Elaine Dowman explains why Barclays is betting on the UK’s video games industry

That’s bigger than the film, TV and music industries combined. Globally, it is estimated to be worth more than $200 billion by the end of this year. And right now, more than three billion people worldwide can do it. What is it? Gaming. The creativity of UK developers has placed the country at the top of the industry leaderboard in Europe, generating £7.1 billion in revenue and reaching up to a fifth of the UK’s adult online population. It’s been a GGWP (good game, well played) in gamer parlance. No wonder Barclays Bank wants to be part of it.

“Barclays has been involved in the creative industry since the 80s [but with] an increasing focus on the gaming area over the past four years, says Elaine Dowman, the bank’s head of games and creative industries, who is herself a gamer.

“After a really long day at work, I often sit down and play… kind of relax and unwind, and escape to another world,” she says. Almost 3,000 gaming-related businesses in the UK are involved in creating the alternate reality. A growing number of them are small, independent developers who often struggle to get the investment they need. “It makes sense for a bank to support the growth of these UK businesses,” Dowman says. “Developers need to understand economics, because they want to pump a lot of money into a game pretty early on. Designing a game can take anywhere between two and seven years. It’s hard to show a prototype because a lot can change during that time, so getting early stage funding can be a challenge.

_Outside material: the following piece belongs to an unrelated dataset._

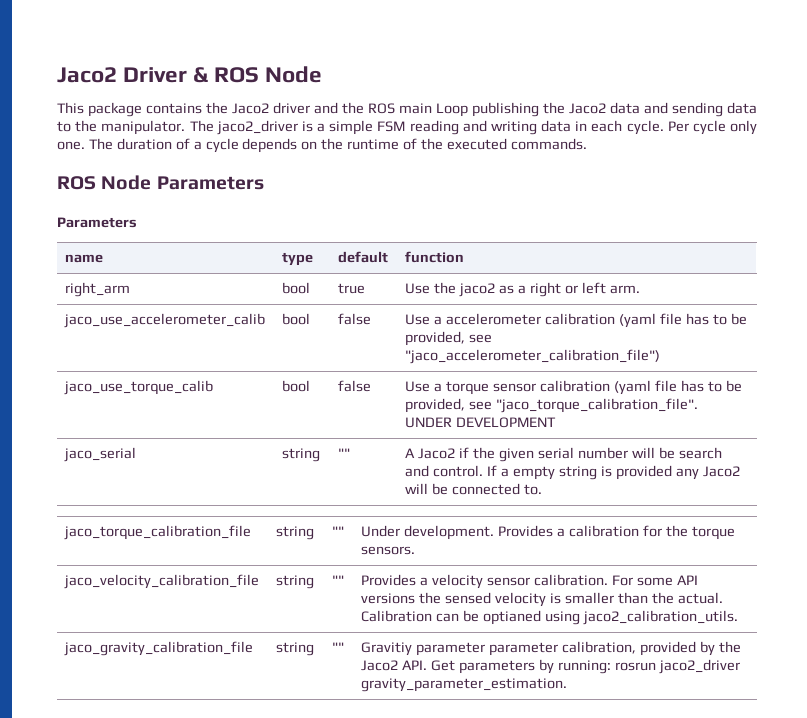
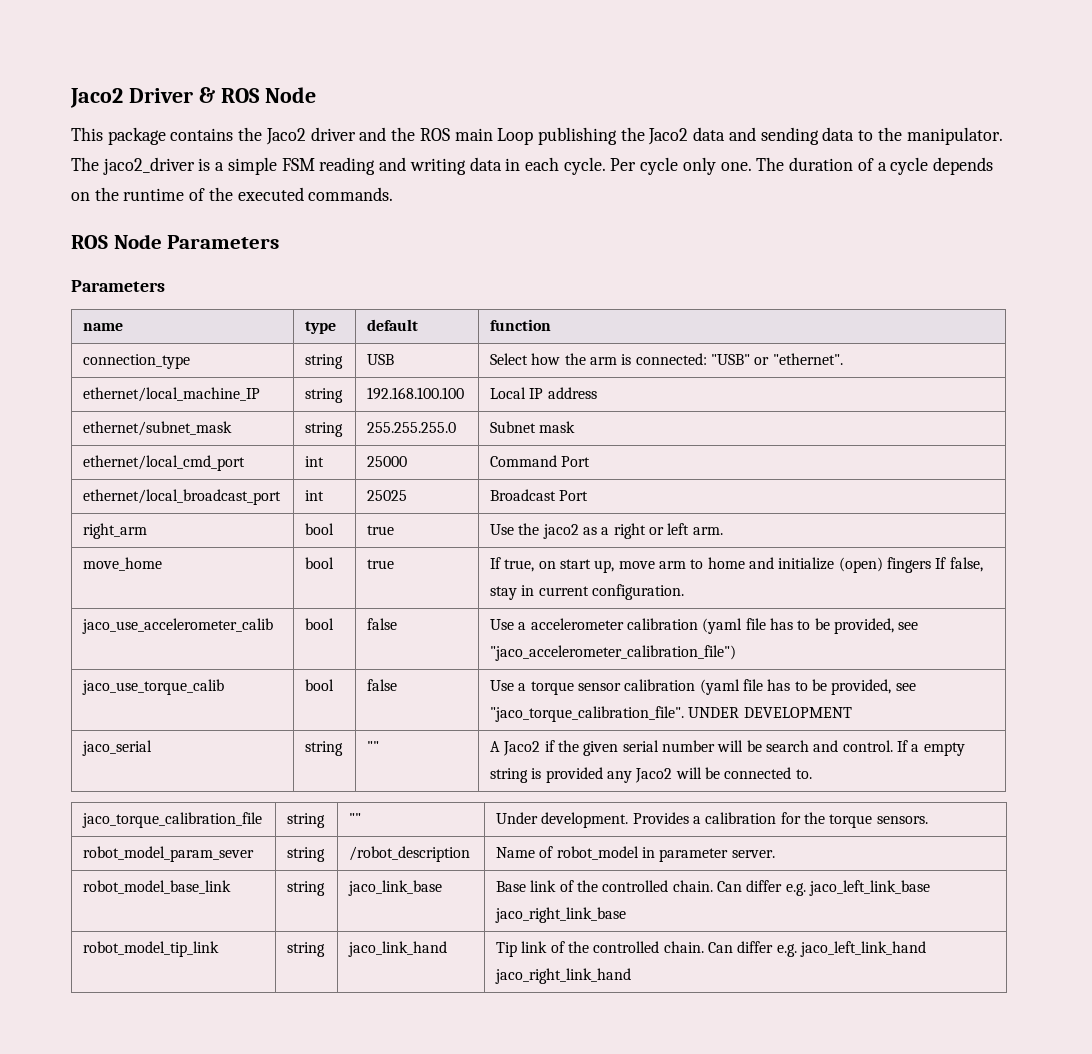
(465, 257) none -> [83,354,191,369] [305,354,344,369] [367,354,395,365] [490,353,843,365] [83,387,261,402] [305,388,344,403] [367,387,465,400] [490,387,597,399] [83,421,233,436] [305,422,344,437] [367,422,457,433] [490,421,576,433] [83,455,246,471] [305,456,325,467] [367,456,408,467] [490,455,591,467] [83,489,282,505] [305,490,325,501] [367,490,408,501] [490,489,589,501] // connection_type | string | USB | Select how the arm is connected: "USB" or "ethernet". // ethernet/local_machine_IP | string | 192.168.100.100 | Local IP address // ethernet/subnet_mask | string | 255.255.255.0 | Subnet mask // ethernet/local_cmd_port | int | 25000 | Command Port // ethernet/local_broadcast_port | int | 25025 | Broadcast Port
(640, 289) none -> [83,557,163,571] [305,557,335,569] [367,559,395,569] [490,557,983,573] [490,584,685,600] // move_home | bool | true | If true, on start up, move arm to home and initialize (open) fingers If false, stay in current configuration.
[64,574,260,589] [276,575,315,589] [332,575,345,585] [361,574,698,589] [361,592,723,607] [361,610,738,625] [64,641,254,656] [276,642,315,656] [332,642,345,652] [361,641,741,656] [361,659,740,674] [361,678,568,692] jaco_velocity_calibration_file | string | "" | Provides a velocity sensor calibration. For some API versions the sensed velocity is smaller than the actual. Calibration can be optianed using jaco2_calibration_utils. // jaco_gravity_calibration_file | string | "" | Gravitiy parameter parameter calibration, provided by the Jaco2 API. Get parameters by running: rosrun jaco2_driver gravity_parameter_estimation. -> [83,846,255,862] [287,847,326,862] [349,846,471,862] [496,846,775,862] [83,880,232,894] [287,881,326,896] [348,880,443,896] [496,880,931,896] [495,907,627,923] [83,941,220,957] [287,942,326,957] [348,941,448,957] [496,941,927,957] [495,968,632,984] robot_model_param_sever | string | /robot_description | Name of robot_model in parameter server. // robot_model_base_link | string | jaco_link_base | Base link of the controlled chain. Can differ e.g. jaco_left_link_base jaco_right_link_base // robot_model_tip_link | string | jaco_link_hand | Tip link of the controlled chain. Can differ e.g. jaco_left_link_hand jaco_right_link_hand

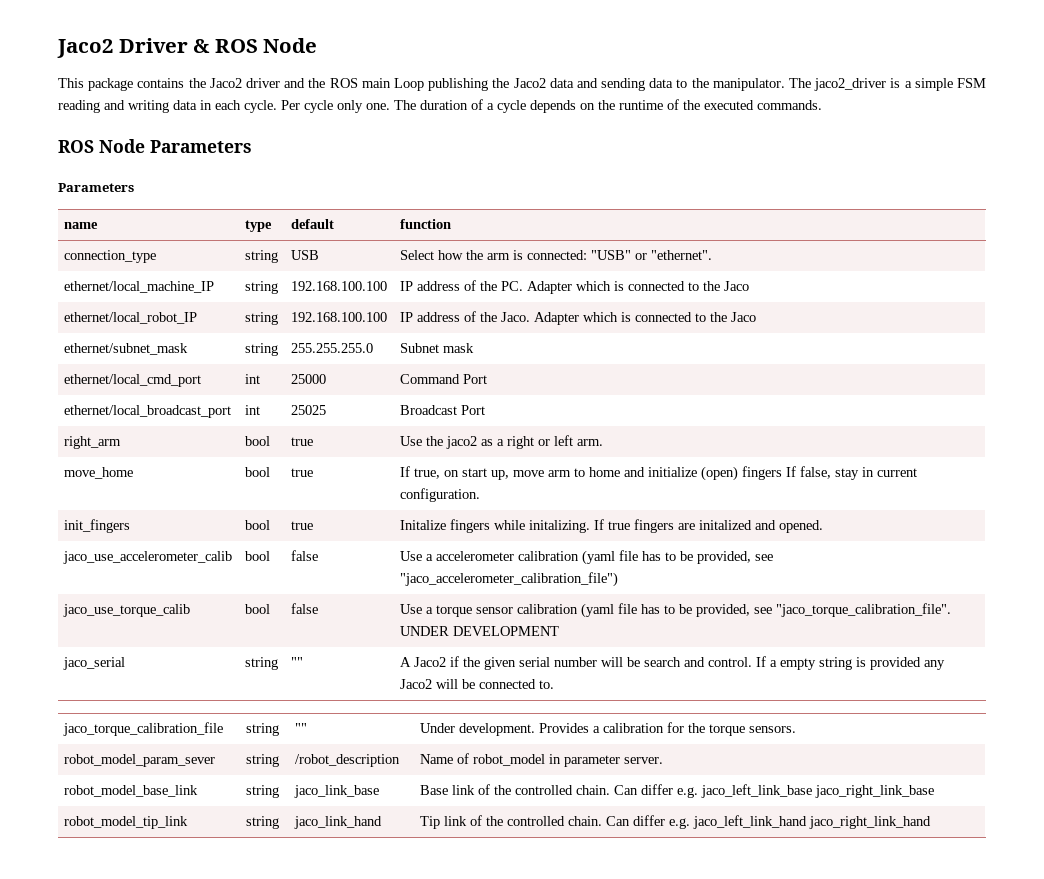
[490,387,597,399] Local IP address -> [400,280,750,294] [64,312,198,324] [245,312,279,325] [291,312,388,322] [400,311,757,325] IP address of the PC. Adapter which is connected to the Jaco // ethernet/local_robot_IP | string | 192.168.100.100 | IP address of the Jaco. Adapter which is connected to the Jaco
(685, 592) none -> [64,519,131,533] [245,520,271,530] [291,521,314,530] [400,519,824,533] // init_fingers | bool | true | Initalize fingers while initalizing. If true fingers are initalized and opened.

“We can help from a banking perspective, but we also have specialist products, such as a video games tax credit loan, which allows businesses to borrow against HMRC’s video games tax relief.” Dowman’s team is doing a lot to expose these gambling businesses, she says.

“We will run demo days, invite contacts and investors to see what these businesses are doing and let them talk about their games. We also collaborate with the industry association UK Interactive and Entertainment (UKIE). They promote the UK games industry globally and their line is that the UK is the best place in the world to make games.”

The bank is currently running a six-month mobile gaming scale-up program with UKIE, tapping into one of the fastest growing segments.

“There are a lot of game scaling programs out there, but very few that focus on the nuances of mobile,” explains Dowman.

In fact, according to Statista, mobile games, with different monetization strategies and the much larger user base provided by smartphones, will account for a whopping 85 percent of global video game revenue by 2023. As a global bank, Barclays works with the industry from corporate to grassroots level and has a well-developed compared to larger publishers who can support smaller studios. In fact, increasingly, major publishers are working with and acquiring independent studios that will come under their brand but still operate independently.

“They also need support financially, and may need funding or exposure,” says Dowman.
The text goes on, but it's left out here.